Psychedelia was sometimes referred to as "acid rock". The latter label was applied to a pounding, hard rock variant that evolved out of the mid-1960s garage-punk movement ... When rock began turning back to softer, roots-oriented sounds in late 1968, acid-rock bands mutated into heavy metal acts.

—Frank Hoffman, Encyclopedia of Recorded Sound (2004)[3]

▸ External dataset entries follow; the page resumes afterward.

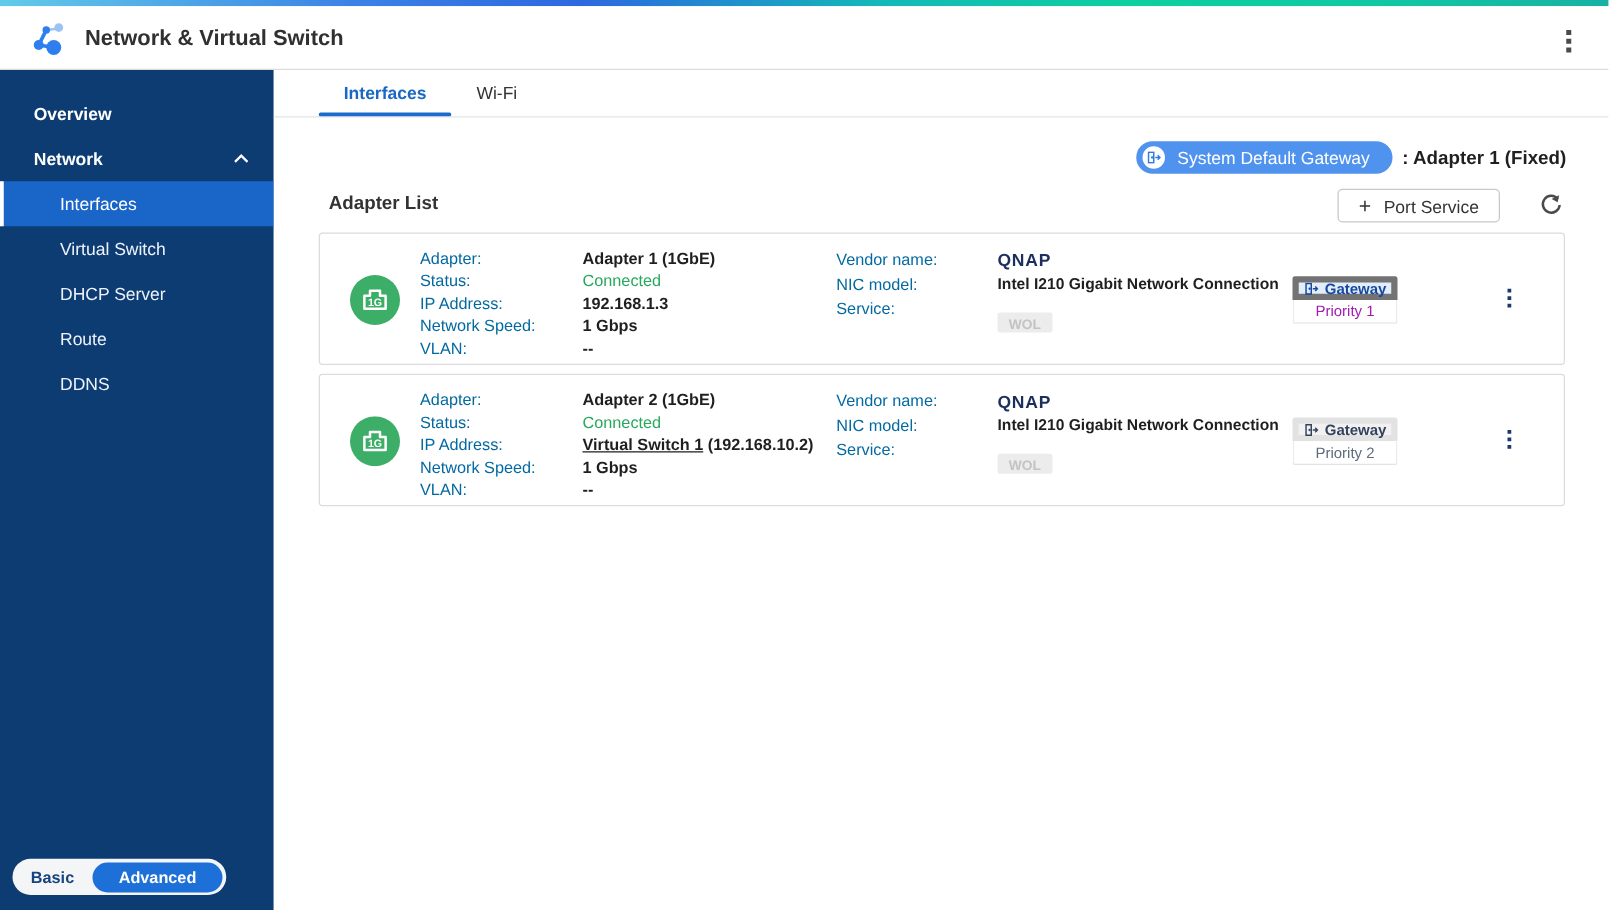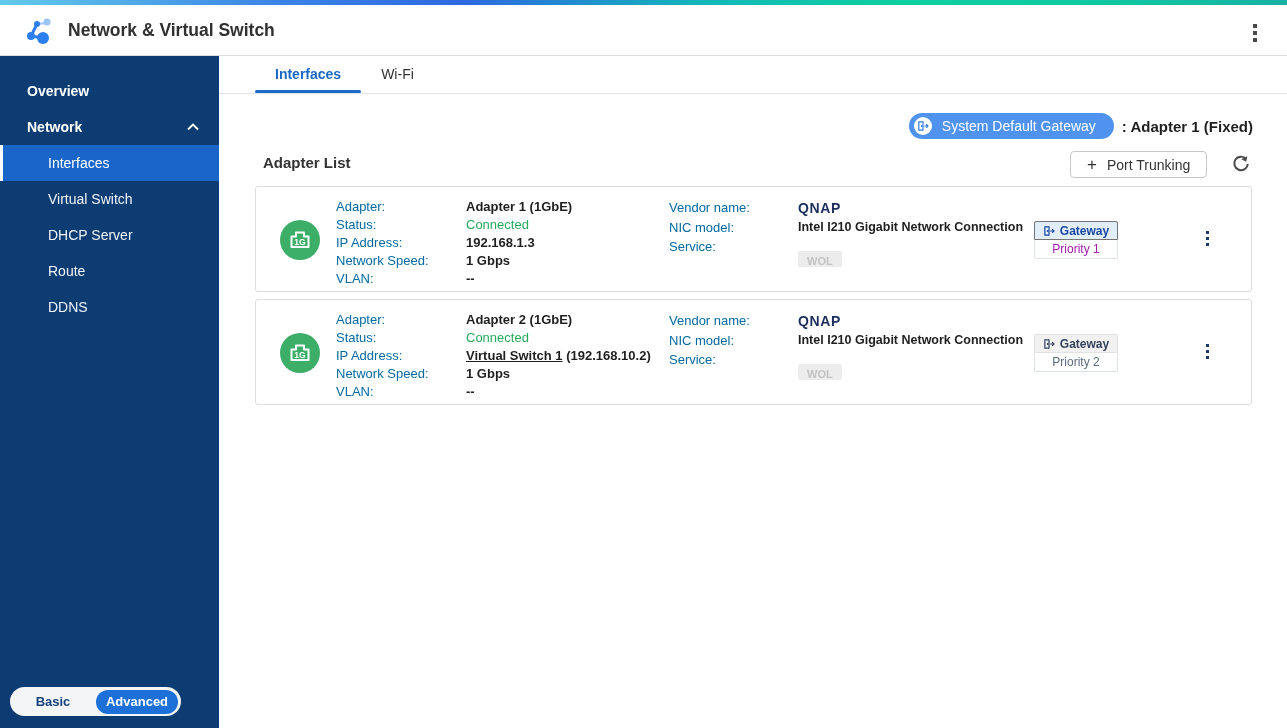--- a/index.html
+++ b/index.html
@@ -24,21 +24,21 @@
   .nav-item { position:relative; height:36px; display:flex; align-items:center; font-size:14px; color:#fff; cursor:pointer; }
   .nav-top { font-weight:700; padding-left:27px; }
   .nav-sub { font-weight:400; padding-left:48px; color:#eef3fb; }
   .nav-sub.active { background:#1966c8; color:#fff; }
   .nav-sub.active::before { content:""; position:absolute; left:0; top:0; bottom:0; width:3px; background:#fff; }
   .chev { margin-left:auto; margin-right:20px; display:flex; }
 
   
   .mode-toggle { position:absolute; left:10px; bottom:12px; width:171px; height:29px; background:#f4f5f7; border-radius:15px; display:flex; align-items:center; cursor:pointer; }
   .mode-basic { flex:1; text-align:center; font-size:13px; font-weight:700; color:#16427e; }
-  .mode-advanced { width:82px; height:24px; margin-right:3px; background:#1d70d8; border-radius:12px; color:#fff; font-size:13px; font-weight:700; line-height:24px; text-align:center; }
+  .mode-advanced { width:104px; height:24px; margin-right:3px; background:#1d70d8; border-radius:12px; color:#fff; font-size:13px; font-weight:700; line-height:24px; text-align:center; }
 
   
   .content { position:absolute; left:219px; top:56px; right:0; bottom:0; background:#fff; }
   .tabbar { height:38px; border-bottom:1px solid #e3e3e3; display:flex; padding-left:36px; }
   .tab { padding:0 20px; line-height:36px; font-size:14px; font-weight:500; color:#333; position:relative; cursor:pointer; }
   .tab.active { color:#1a68c4; font-weight:700; }
   .tab.active::after { content:""; position:absolute; left:0; right:0; bottom:0; height:3px; background:#1a6bcc; border-radius:2px; }
 
   
   .gateway-row { position:absolute; top:57px; right:34px; height:26px; display:flex; align-items:center; gap:8px; }
@@ -62,21 +62,21 @@
   .labels1 { left:80px; } .values1 { left:210px; }
   .labels2 { left:413px; } .values2 { left:542px; width:240px; }
   .lbl { color:#0369a1; }
   .val { font-weight:700; color:#1f1f1f; }
   .val-green { color:#27a95c; font-weight:400; }
   .ip-link { text-decoration:underline; cursor:pointer; color:#1f1f1f; }
   .qnap-logo { font-weight:800; letter-spacing:0.6px; color:#1b2e5c; font-size:14px; line-height:20px; }
   .nic-val { font-weight:700; color:#1f1f1f; font-size:12.5px; line-height:19px; white-space:nowrap; }
   .wol-badge { display:inline-flex; align-items:center; gap:4px; height:16px; margin-top:2px; padding:0 9px; background:#ececec; color:#c3c3c3; font-size:11px; font-weight:700; border-radius:2px;flex-direction:column; }
   .badge-stack { position:absolute; left:778px; top:34px; width:84px; }
-  .badge-gateway { height:19px; display:flex; align-items:center; justify-content:center; gap:5px; font-size:12px; font-weight:700; background:#e2edfa; border:1px solid #737373; color:#17479e; border-radius:2px 2px 0 0; }
+  .badge-gateway { height:19px; display:flex; align-items:center; justify-content:center; gap:5px; font-size:12px; font-weight:700; background:#e2edfa; border:5px solid #737373; color:#17479e; border-radius:2px 2px 0 0; }
   .badge-gateway.muted { background:#f1f1f1; border-color:#e2e2e2; color:#33435c; }
   .badge-priority { height:19px; display:flex; align-items:center; justify-content:center; background:#fff; border:1px solid #dfe3ea; border-top:none; font-size:12px; color:#a21caf; border-radius:0 0 2px 2px; }
   .badge-priority.muted { color:#5d6b7e; }
   .card-kebab { position:absolute; left:950px; top:44px; }
   .card-kebab i { width:3px; height:3px; background:#1b3a6b; }
 </style>
 </head>
 <body>
 
 <div class="app">
@@ -159,21 +159,21 @@
         </span>
         <span>System Default Gateway</span>
       </button>
       <span class="gateway-value">: Adapter 1 (Fixed)</span>
     </div>
 
     <div class="section-title">Adapter List</div>
 
     <button class="port-trunking-btn">
       <span class="plus">+</span>
-      <span>Port Trunking</span>
+      <span>Port Service</span>
     </button>
 
     <span class="refresh-btn">
       <svg viewBox="0 0 24 24" width="18" height="18">
         <path d="M19 5.5 A9 9 0 1 0 21 12" fill="none" stroke="#4a4a4a" stroke-width="2.6"></path>
         <polygon points="19.5,1.5 19.5,9 12.5,7" fill="#4a4a4a" transform="rotate(12 19 6)"></polygon>
       </svg>
     </span>
 
     <div class="card card1">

The term has often been deployed interchangeably with "psychedelic rock" or "psychedelia", particularly during the genre's nascence.[8] However, the distinction between the heavier "acid rock" and the more general or inclusive genre of "psychedelic rock" has been well established.[17] According to Per Elias Drabløs, "acid rock is generally considered a subgenre of psychedelic rock",[6] while Steve and Alan Freeman state the two terms are more or less synonymous, and that "what is usually referred to as acid rock is generally the more extreme end of [the psychedelic rock genre]".[7] This would mean psychedelic rock that is heavier, louder, or harder.[17][18][5]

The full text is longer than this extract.